Sapin-sapin is a traditional Filipino multi-layered steamed cake made from glutinous rice flour, coconut milk, and sugar. It is usually topped with latik or toasted grated coconut mixed with brown sugar syrup. Sapin-sapin has a unique flavor and texture which makes it one of the most popular traditional desserts in the Philippines.
- 3 cups glutinous rice flour
- 1 can 305ml condense milk
- 2 ½ cups coconut milk
- ¾ cups granulated sugar
- ¼ tsp salt
- 1 tsp ube flavoring
- 1 ½ tsp langka flavoring
- ½ tbsp vegetable oil
Coconut Curd Instructions
- Bring a saucepan to medium heat and pour in the coconut milk. Stir intermittently until it reaches boiling point, then let it simmer until its consistency starts to thicken.
- Bring the heat down to a simmer and stir frequently. Make sure to scrape the sides and bottom of the pan constantly so that nothing sticks or burns. The curd will soon begin forming solids, and as it cooks further these solids become golden brown in hue – when they do, carefully transfer them into a bowl.
- Before beginning, coat the inner sides and base of an 8 ½ inch round cake tin with oil. Then prepare a steamer by heating water on low heat.
- In a large bowl, mix together the glutinous rice flour, coconut milk, and condensed milk until it is silky smooth. Next, stir in your desired amount of sugar and salt until dissolved within the batter. Finally, give one last stir to ensure that everything is fully integrated.
- Separate the batter into three bowls in equal portions.
- Take one bowl and mix Ube extract with Ube halaya until achieving a consistent color. In another bowl, incorporate the Langka extract and stir until it is uniform in hue. Leave the remaining portion untouched.

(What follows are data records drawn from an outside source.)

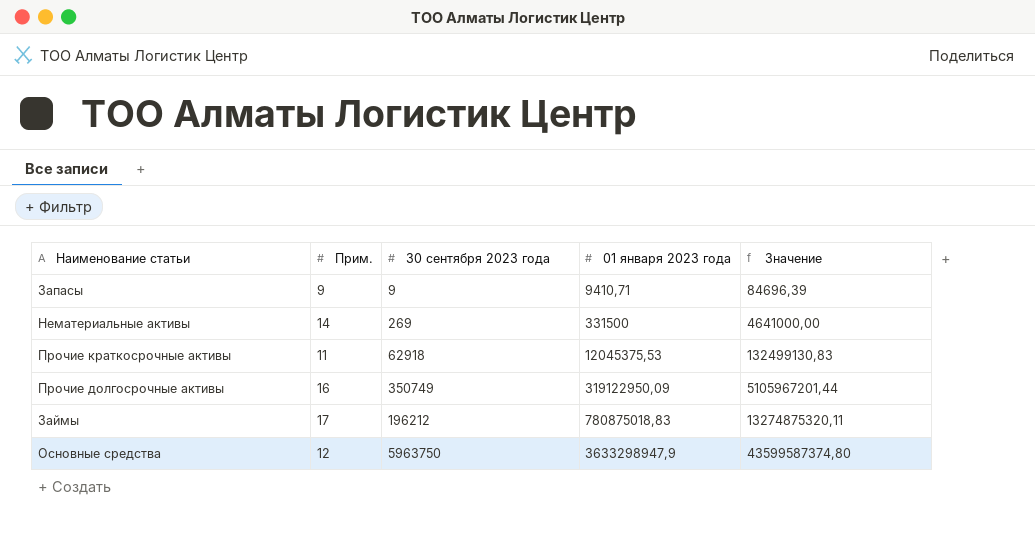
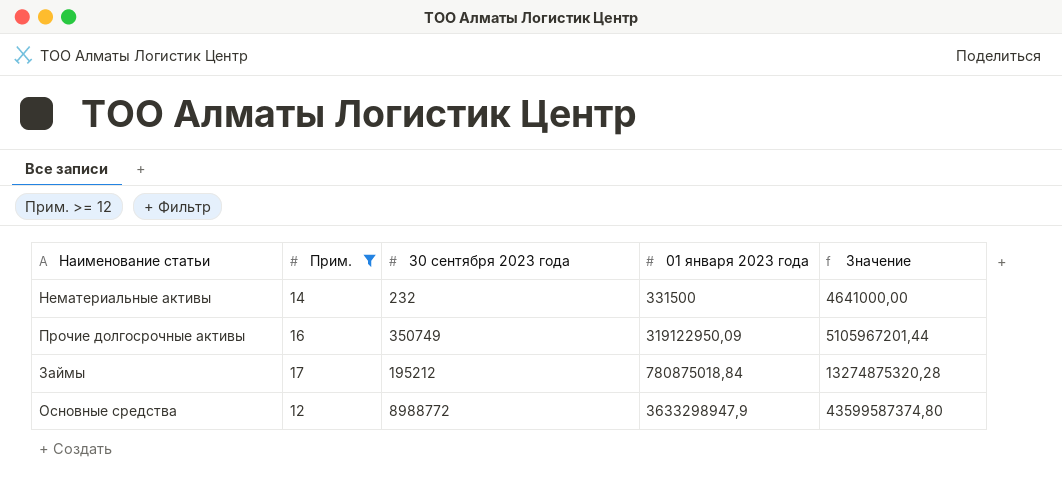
filter: none -> Прим. >= 12
Нематериальные активы | 30 сентября 2023 года: 269 -> 232
Займы | 30 сентября 2023 года: 196212 -> 195212
Займы | 01 января 2023 года: 780875018,83 -> 780875018,84
Займы | Значение: 13274875320,11 -> 13274875320,28
Основные средства | 30 сентября 2023 года: 5963750 -> 8988772

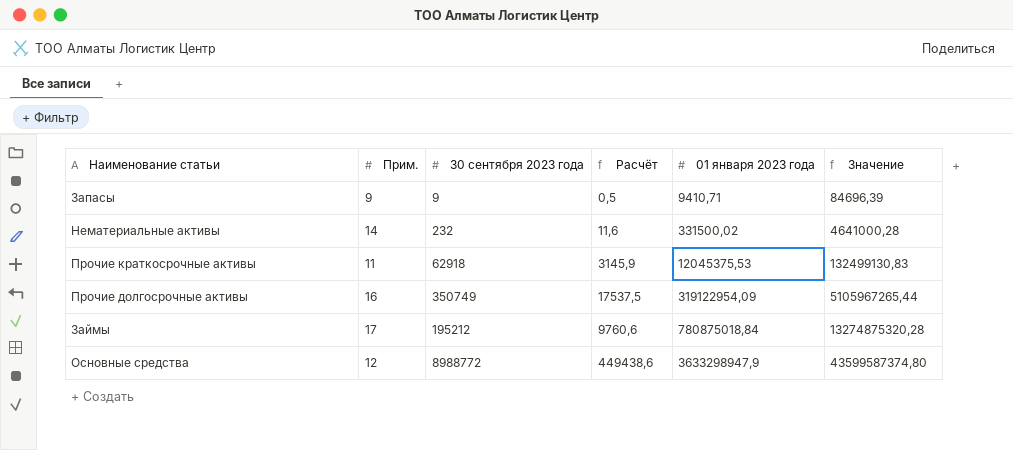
filter: Прим. >= 12 -> none
column Расчёт | formula: none -> [30 сентября 2023 года] * 0,05
Нематериальные активы | 01 января 2023 года: 331500 -> 331500,02
Нематериальные активы | Значение: 4641000,00 -> 4641000,28
Прочие долгосрочные активы | 01 января 2023 года: 319122950,09 -> 319122954,09
Прочие долгосрочные активы | Значение: 5105967201,44 -> 5105967265,44

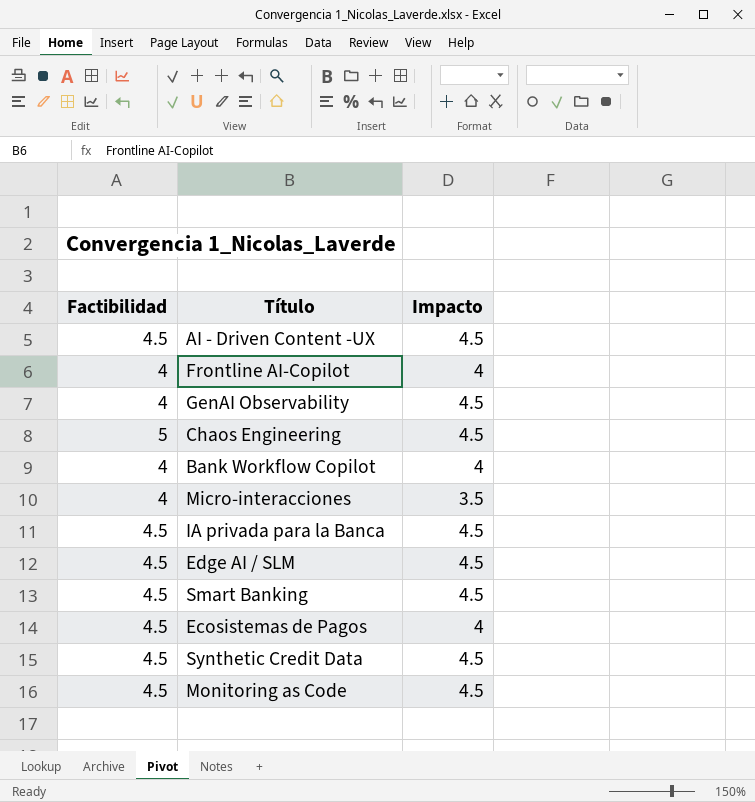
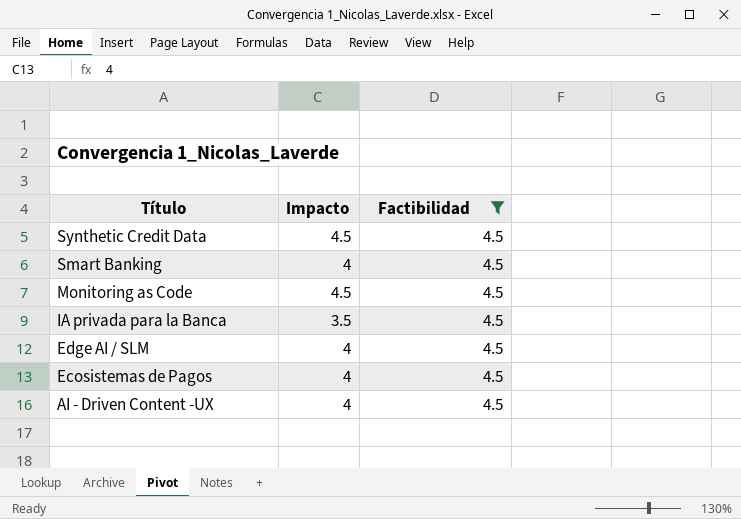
filter: none -> Factibilidad = 4.5
row order: none -> Título descending
column Factibilidad | position: 1 -> 3
Smart Banking | Impacto: 4.5 -> 4
IA privada para la Banca | Impacto: 4.5 -> 3.5
Edge AI / SLM | Impacto: 4.5 -> 4
AI - Driven Content -UX | Impacto: 4.5 -> 4

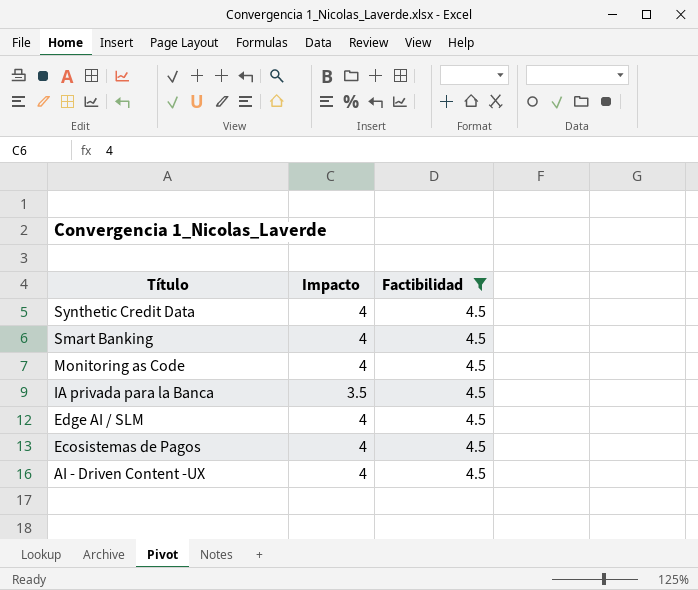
Synthetic Credit Data | Impacto: 4.5 -> 4
Monitoring as Code | Impacto: 4.5 -> 4

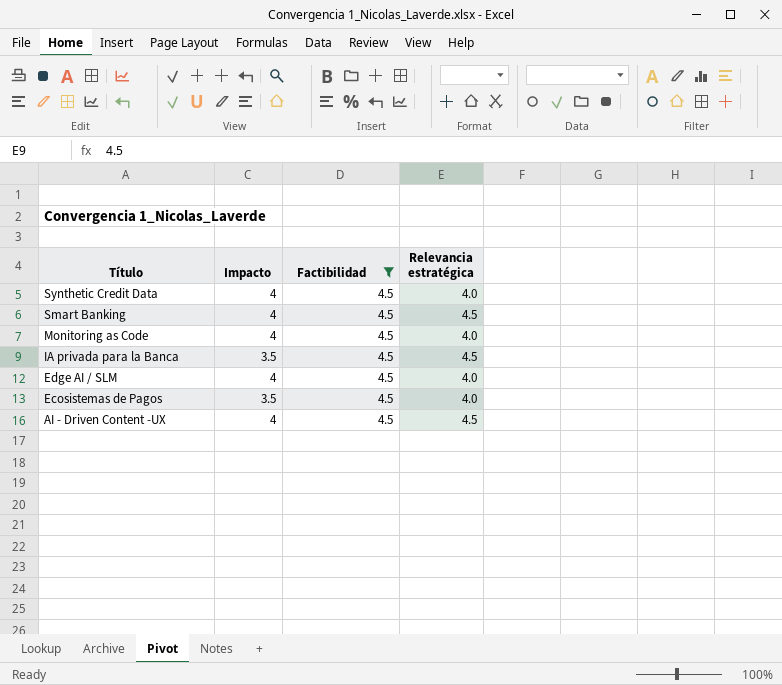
column Relevancia estratégica | position: none -> 4
Ecosistemas de Pagos | Impacto: 4 -> 3.5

- Carefully pour the tantalizing ube-flavored batter into your prepped baking pan. Allow it to steam for a period of 30 minutes or until its solidified, testing with a toothpick and confirming that it comes out clean when inserted.
- Slowly pour the langka-flavored mixture over the ube layer. Then, steam for around 30 minutes or until a toothpick inserted in it comes out clean.
- Gently pour the plain batter over the purple layer, then steam for approximately 30 minutes or until a toothpick inserted comes out clean. Finally, remove it from the steamer and let cool completely.
- Carefully run a knife around the edges of the foil pan to easily remove your cake. Place a wide, flat platter over the top and flip it upside-down. If needed, give a few taps on the sides of your pan to successfully transfer your sapin-sapin onto its service plate, then finish off with some delicious latik! And you’re all set – easy as that!
These are just 5 of our favorite traditional Filipino breads, but there’s plenty more to explore when you visit the Philippines! From traditional doughnuts to traditional pandesal and more, these scrumptious treats are guaranteed to satisfy your sweet tooth. So why not give them a try soon? You won’t regret it. Bon appetit!